For five years, I was married to a man the world adored. I told myself he wasn't a monster, just incapable of love.

I learned the truth when his men dragged me from a hospital bed to bake a cake for the spoiled lover he cherished more than life.

He let that man, Cinnamon, carve a painting into my back with a needle. He had me thrown into a walk-in freezer when I refused to cook.

He even made me crawl through a swimming pool filled with broken glass, all to appease Cinnamon's cruel whims.

I finally understood. My husband wasn't incapable of love; he was just incapable of loving me. He was a monster, but only for him.

The day I walked out of that pool, bleeding and broken, my love for him was dead. The next morning, I finalized our divorce and bought every billboard in the city with my last dollar.

My message was simple: "I, Adelaide Atkinson, am officially divorced from Alonzo Taylor. Best wishes for his future with Mr. Cinnamon Webster."

Chapter 1

Adelaide POV:

For five years, I was married to a man the world adored. A man who, I came to realize, was not incapable of love. He was simply incapable of loving me. I learned this the day his men dragged me from a hospital bed, my body shattered and bleeding, to bake a cake for the spoiled mistress he cherished more than life itself.

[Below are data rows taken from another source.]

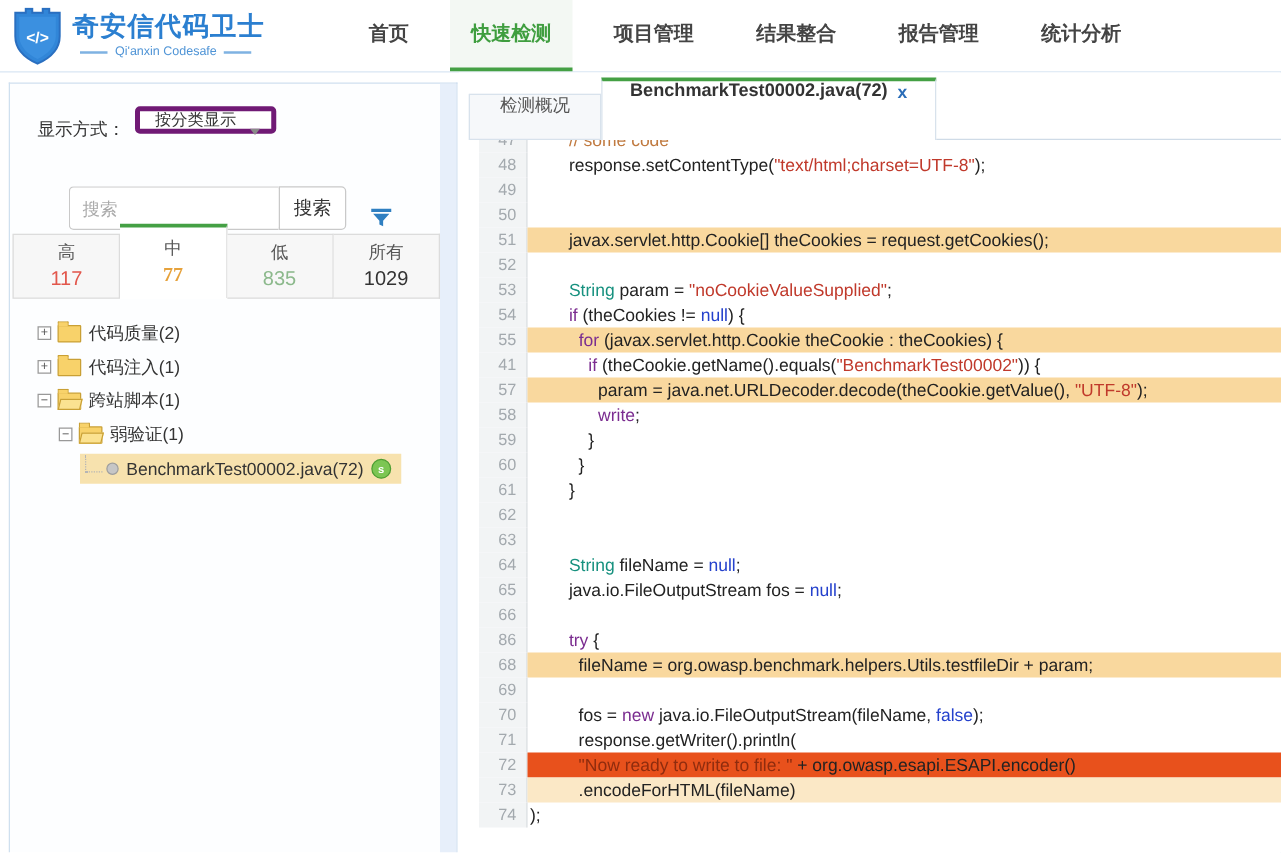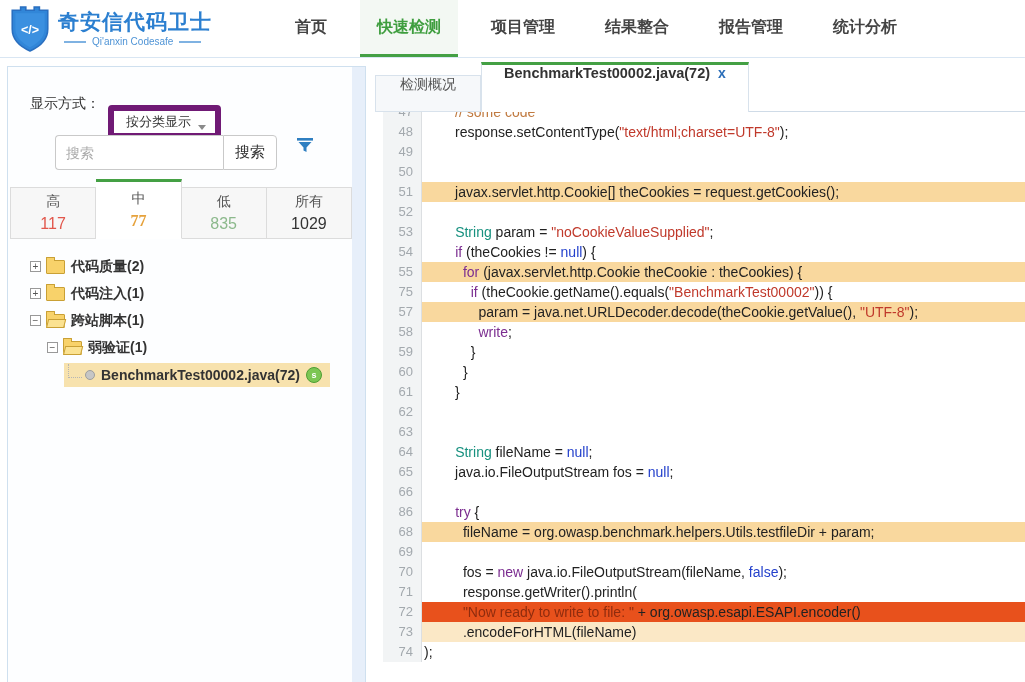"按分类显示" .dropdown { border: 6px solid #701a75 -> 4px solid #701a75; height: 34px -> 22px; margin-top: 20px -> none }
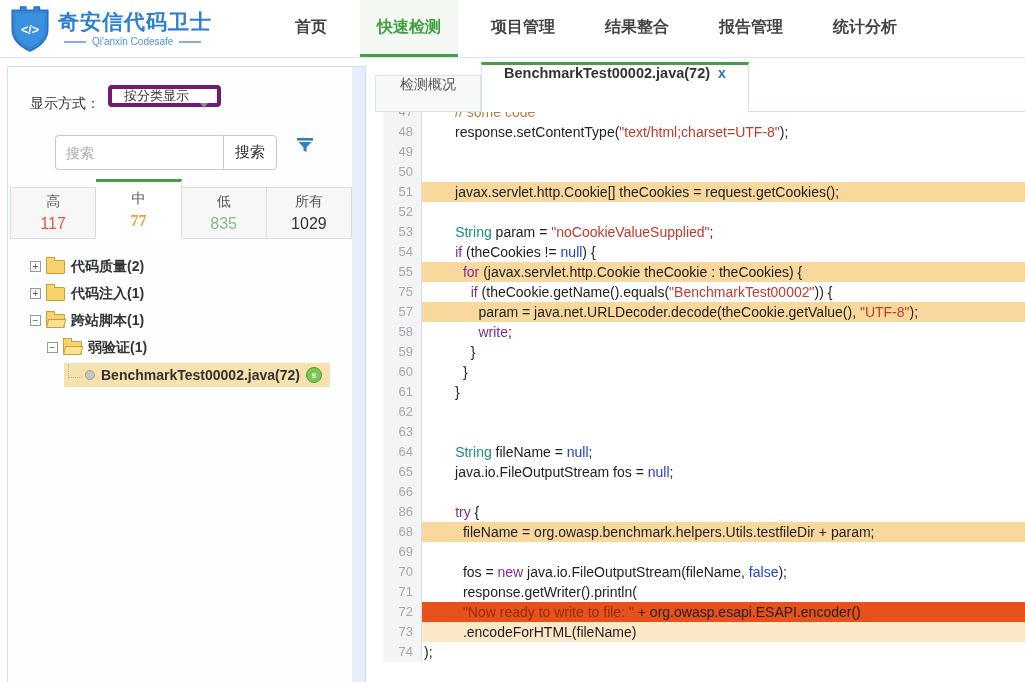"搜索" .search-row { align-items: flex-start -> flex-end }
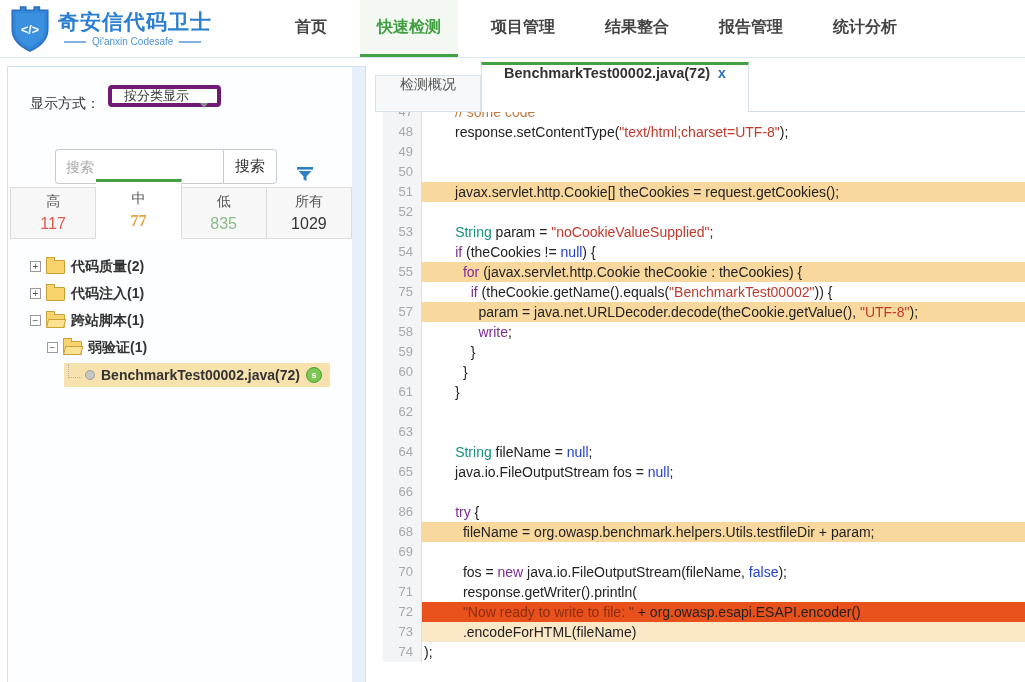"代码质量(2)" .tree-label { font-weight: bold -> none }
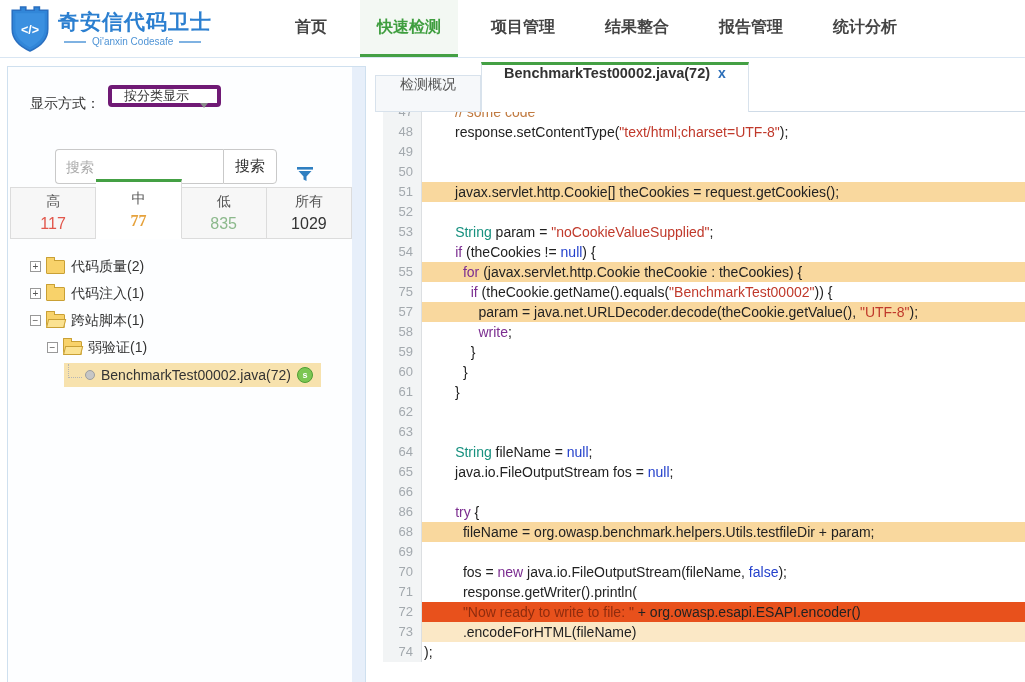"75" div.ln { text: 75 -> 41 }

That man was Alonzo Taylor, the ruthless billionaire CEO whose face graced the cover of every major business magazine. To the public, he was a visionary, a titan of industry, a man whose logic was as sharp and cold as a surgeon's scalpel. To me, he was the husband who had saved my family's company from bankruptcy five years ago, in exchange for my hand in a marriage of convenience.

I had been grateful. I had even been in love.

But gratitude and love have their limits.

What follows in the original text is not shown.